Innovative organic transistor-based biosensors show potential as compact, inexpensive, and sensitive portable devices for medical diagnostics in the fight to contain the new corona virus.

Birth of extended-gate OFET biosensor

"We first demonstrated the potential applications of organic field effect transistors (OFET) for reliable immunosensing in 2014 in a paper published in Applied Physics Letters [1]," says Tsuyoshi Minami, an associate professor specializing in applied supramolecular chemistry at UTokyo-IIS. "We fabricated so-called 'extended-gate' OFETs to mitigate degradation of OFET devices when immersed in aqueous solutions. It was a major innovation and our paper was one the most accessed publications in the Biophysics and Bio-Inspired Systems in APL for 2014 to 2016 [2]."

Specifically, the extended gate sensing region consists of a gold film evaporated onto a flexible plastic (polyethylene naphthalate (PEN)) enabling its surface to be biologically functionalized. Notably, this 'flexible biochemical sensor' is separated from the main transistor part of the whole structure, which is not exposed to liquids during measurements.

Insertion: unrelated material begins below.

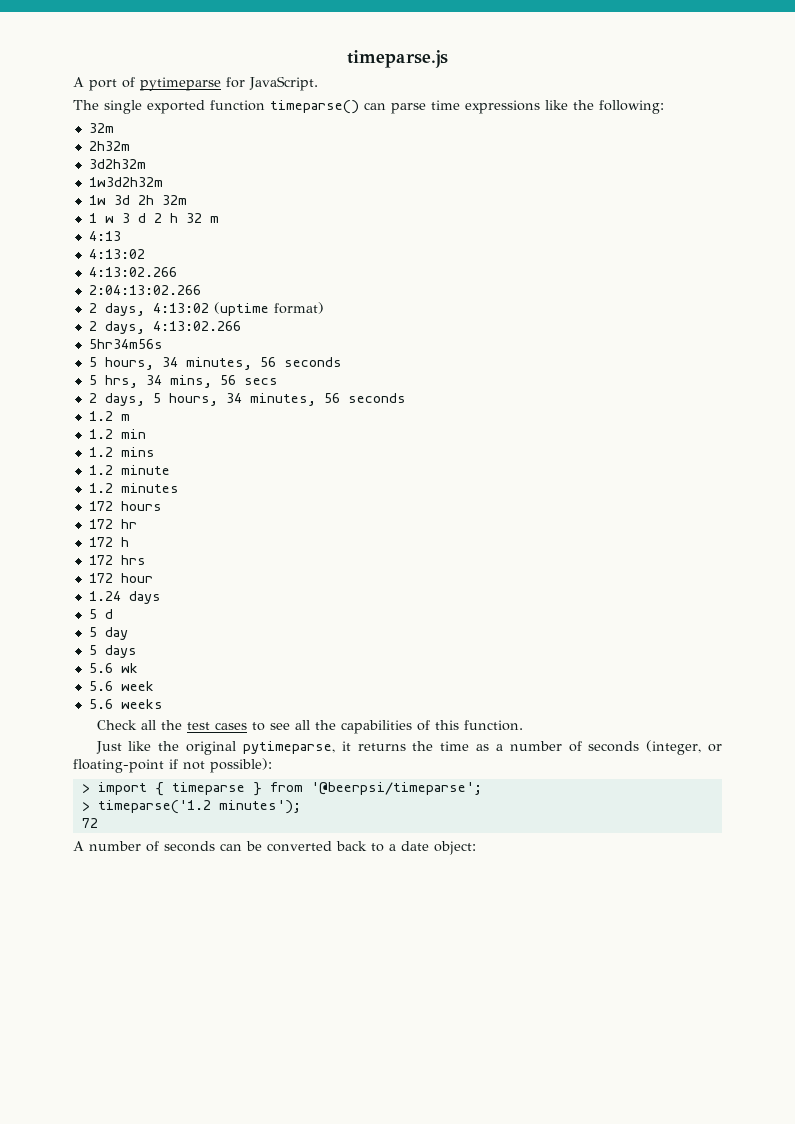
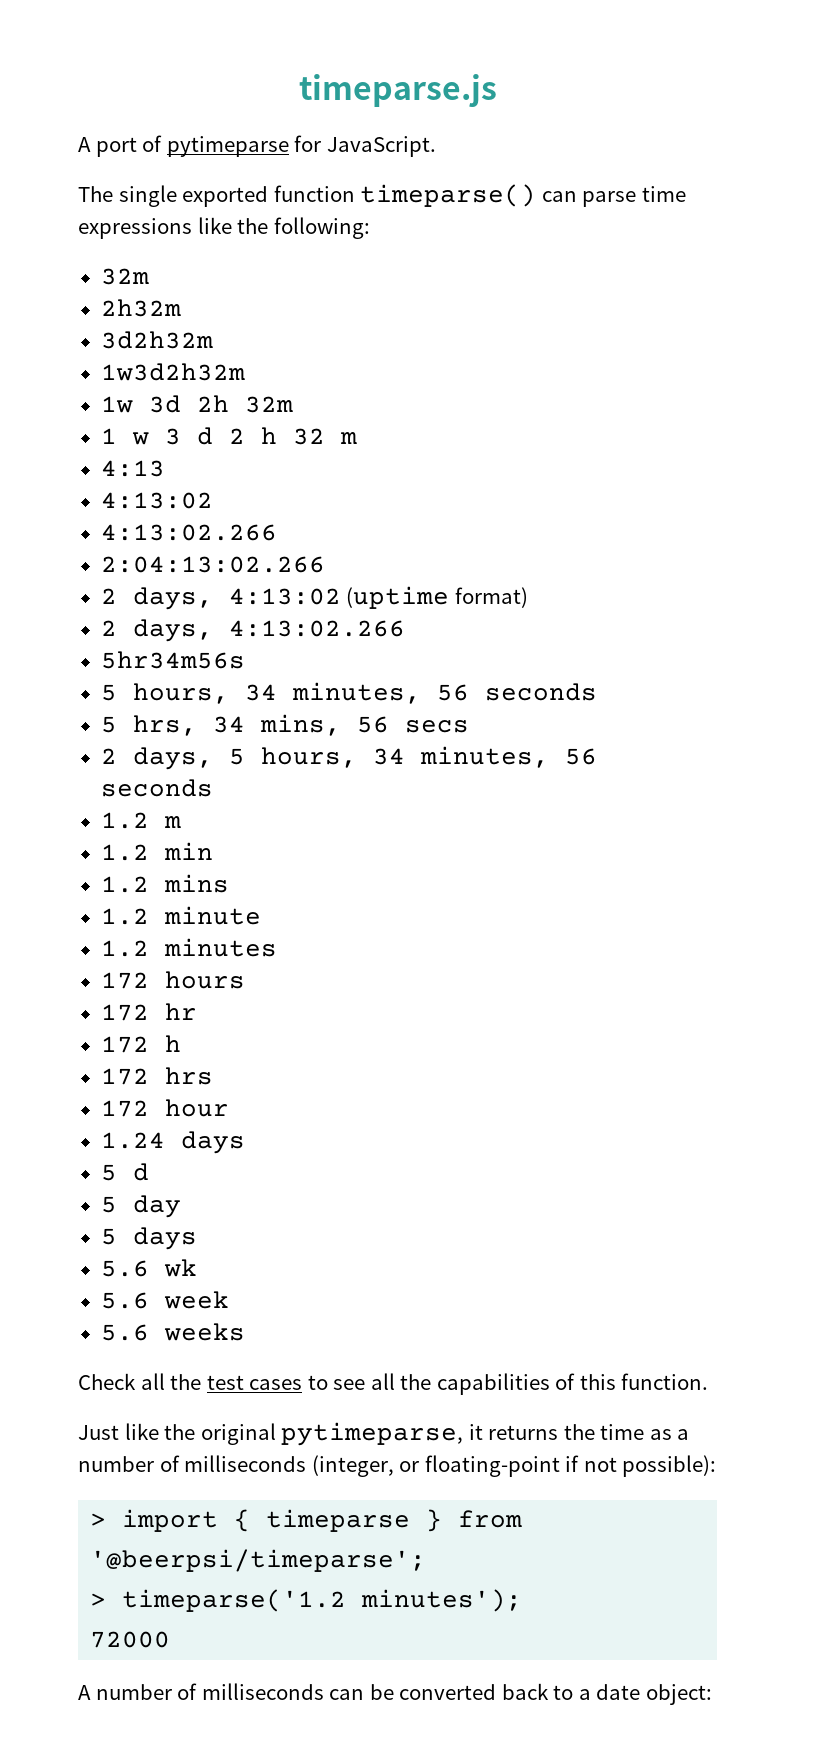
[588,741,640,752] seconds -> [184,1455,307,1472] milliseconds
[81,818,98,828] 72 -> [90,1631,171,1648] 72000
[164,841,215,852] seconds -> [201,1683,324,1700] milliseconds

Extended gate OFET biosensors evolve

The early extended gate OFET devices were successfully used to detect biotinylated immunoglobin G (IgG). "The important features of our biosensing approach is that they operate at low voltages of less than 3V and are small and inexpensive compared with conventional enzyme-linked immunosorbent assay (ELISA) protocols," explains Minami. "Also the devices can be fabricated using printing technology. There are many opportunities to innovate and expand this research, for example, into the realm of flexible and wearable electronics and wireless communications."

His group also functionalized their OFET with enzymes to detect biologically benign ions. For example, nitrate reductase on their OFET allows us to detect a nitrate ion in human saliva [3]. More recently, Minami and his colleagues reported on the use of their devices to detect a wide range of chemicals by functionalizing the extended gate sensors with 'artificial receptors' [4]. "This series of experiments demonstrated the possibility of combining host-guest chemistry with our devices," explains Minami. "We functionalized our OFETs with artificial receptors for electrically detecting a wide range of targets including organic and inorganic ions and proteins." Specific targets-receptor pairs included copper ions and nitrilotriacetic acid (nta); mercury ions and thiolated dipicolylamine (dpa); histamine and 5-carboxy-1-pentanethiol (CPT); and fluorine contamination in water with a phenylboronic acid (PBA) receptor.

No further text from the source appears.